Vampires are for real.

Remember Eleonora, the vampire princess from those Balkan mountaintops, the one who drank the milk of lady-wolves to guarantee a male heir. Despite the longed for son, Eleonora lived her life in pain. She had no friends, only money and servants and her social engagements were visits with doctors.

She traveled to Vienna to die amongst even more expensive doctors. Forensics were performed as a matter of purging the devil. In those days a princess’s corpse would never be subjected to the vulgar intrusion of an autopsy but such was the dread of her evil.

‘I like the taste of skin’, says my friend Darko, a young slim Serbian with black hair, he speaks sheepishly, ‘is that so strange?

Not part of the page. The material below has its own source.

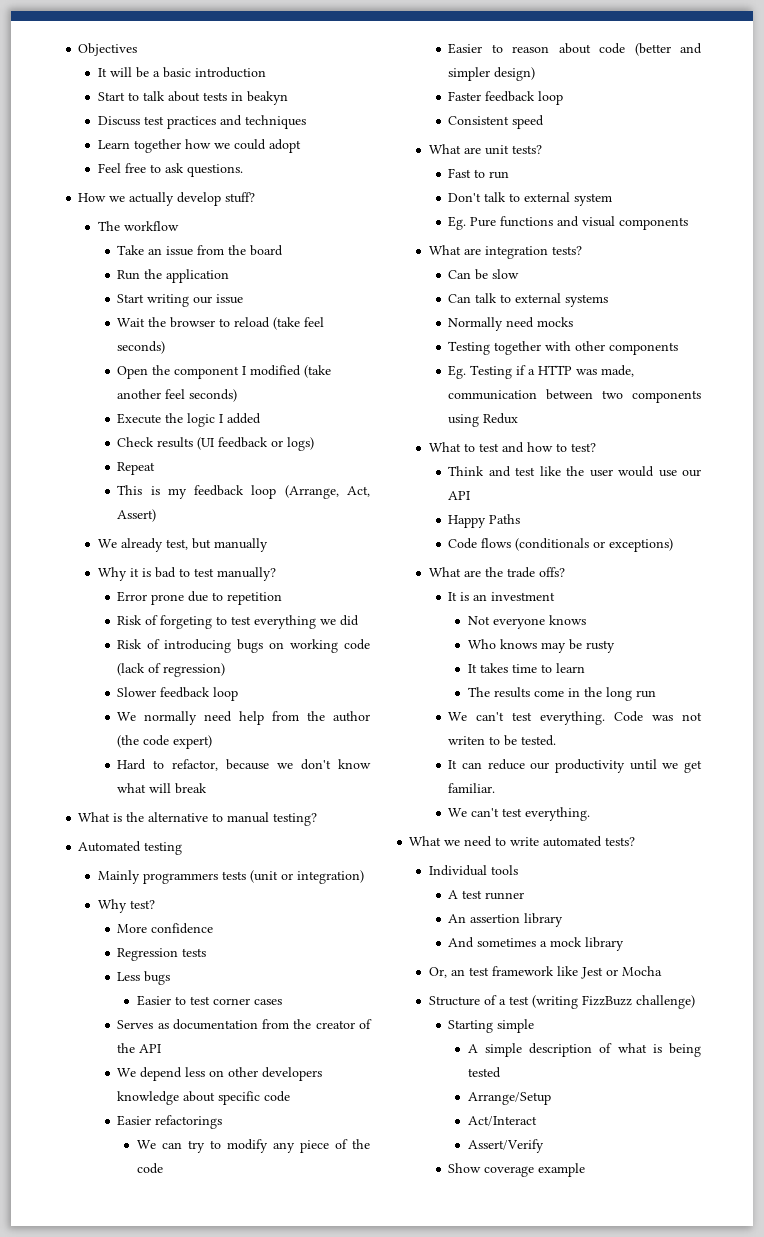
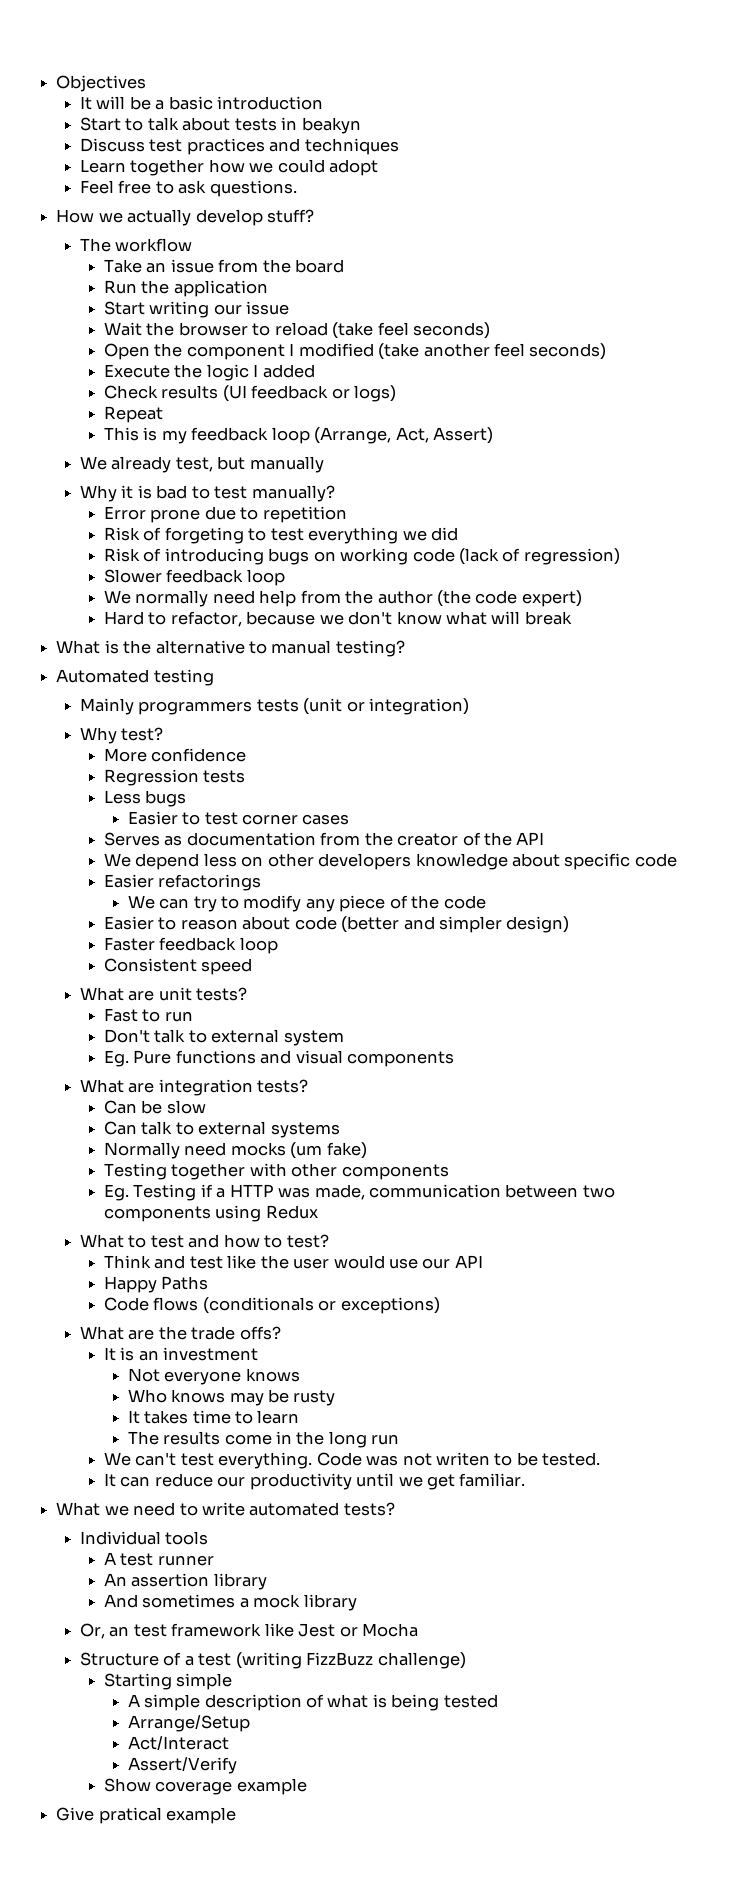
(574, 322) none -> [290,1142,367,1159] (um fake)
[448,807,591,821] // We can't test everything. -> (526, 1480) none
(586, 1170) none -> [56,1807,237,1824] // Give pratical example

Am I strange? When she said I can’t bite her,’ he stopped talking and raised his index finger which he allowed to bend and point to the ground, he looked at me and said, ‘my, you know’, and he raised his eyebrows and looked sad, ‘does that make me strange?’

Smelling of sugar, a couple of teens, scooping mouthfuls of Key Lime pie off paper plates, he says to her, ‘we are like Grandma and Grandpa.’ And surely they do look like Grandma and Grandpa who are walking just behind them with the t-shirts to prove it. Four Midwesterners looking like a fleet of Smart cars and spooning up pie.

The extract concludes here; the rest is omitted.